I have health needs, but they are always subordinate to his special hobby needs. Just yesterday, Peter had a quiet, passive aggressive tantrum. He yet again failed to communicate his request to swap our weekend days with our children this weekend because he has a special hobby event which he has known about for months. When he suddenly raised this with me, quite literally days before the event and I told him that this wasn't acceptable, that I had plans, he turned all responsibility onto me:
"You're happy for me to lose the £50 I paid for my ticket?"
"I've swapped with you before when you've asked me to." 
"You know how much this means to me. Why do you resent my hobby so much?"

"Communication is the issue," I said to Peter. 

"What plans do you have?!" 
I told him that I have plans to do housework and rest. But he doesn't value these plans. This is also a feminist problem- my work, my plans, my hobbies are never quite as special as his. "Rest on Sunday" he said "I'll have the children that day instead."

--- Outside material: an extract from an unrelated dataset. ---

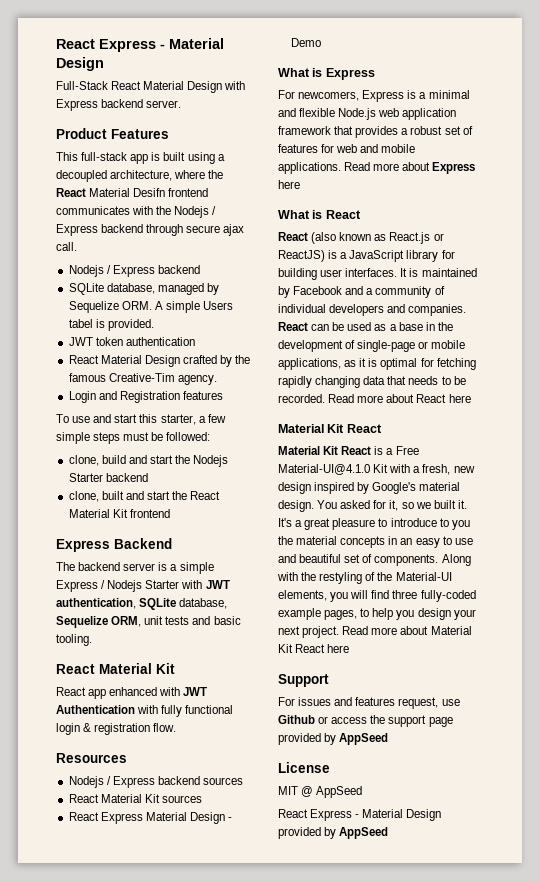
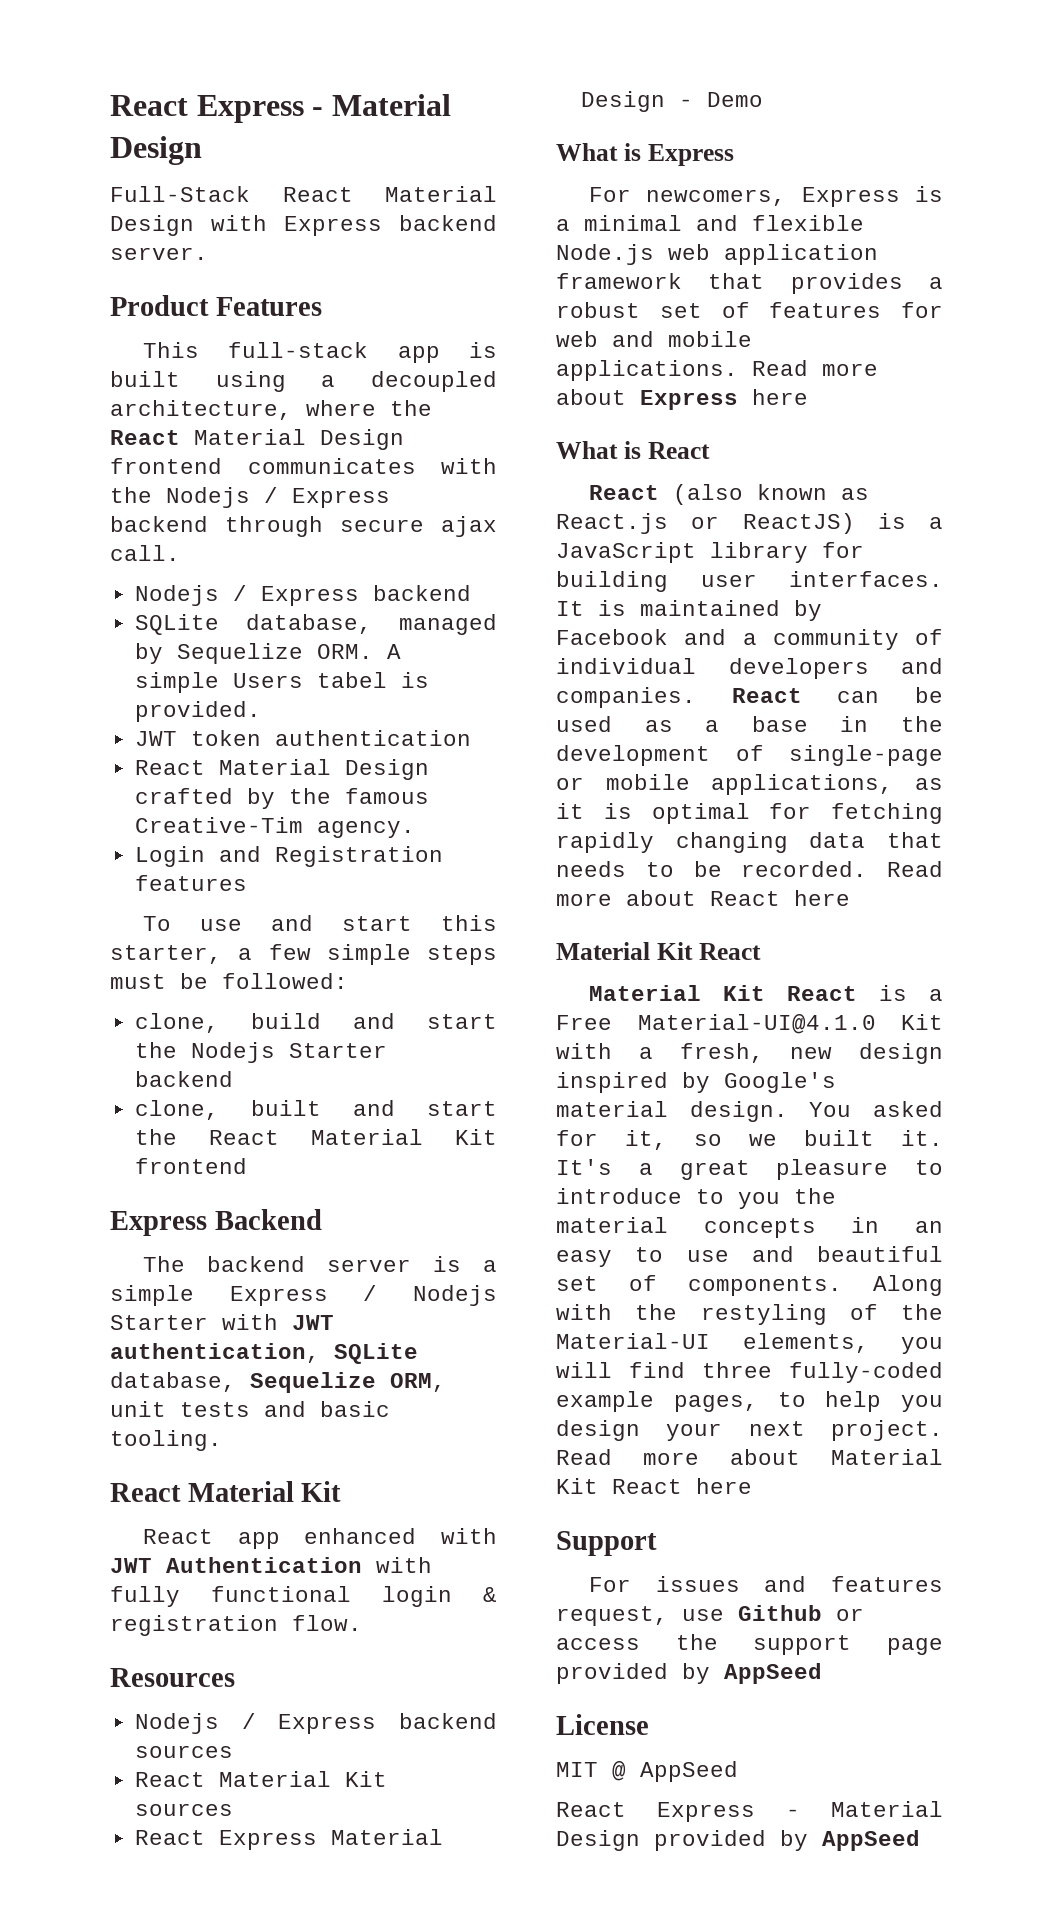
[133,188,166,197] Desifn -> [320,429,404,450] Design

"We have plans with friends Peter."

After this conversation escalated to me shouting as he repeatedly protested "there is nothing wrong with my communication!" I walked away crying in pure frustration and upset at the loss of my own choices and freedoms, a pattern which occured regularly when we were together. He took away my choices. How is it happening now, when we're not even together anymore? 

I began deliberating whether to just not be at the house when he delivers the children to me on his day. But I know that my life would be made much more difficult. Despite the 6 weeks notice I always give him for a change of day, he would play games and make himself very unavailable to me in the future. He also threatened to take the children with him to his special hobby event if I'm not there to provide childcare for him as and when he says I should be able to, despite it being his day with the children. This would mean the children being dragged around a race track until midnight. He would do this, because his hobby is more special to him than their wellbeing. However, their wellbeing is more important to me than my own rest and grievances with him, and he knows this, so he has me morally trapped. 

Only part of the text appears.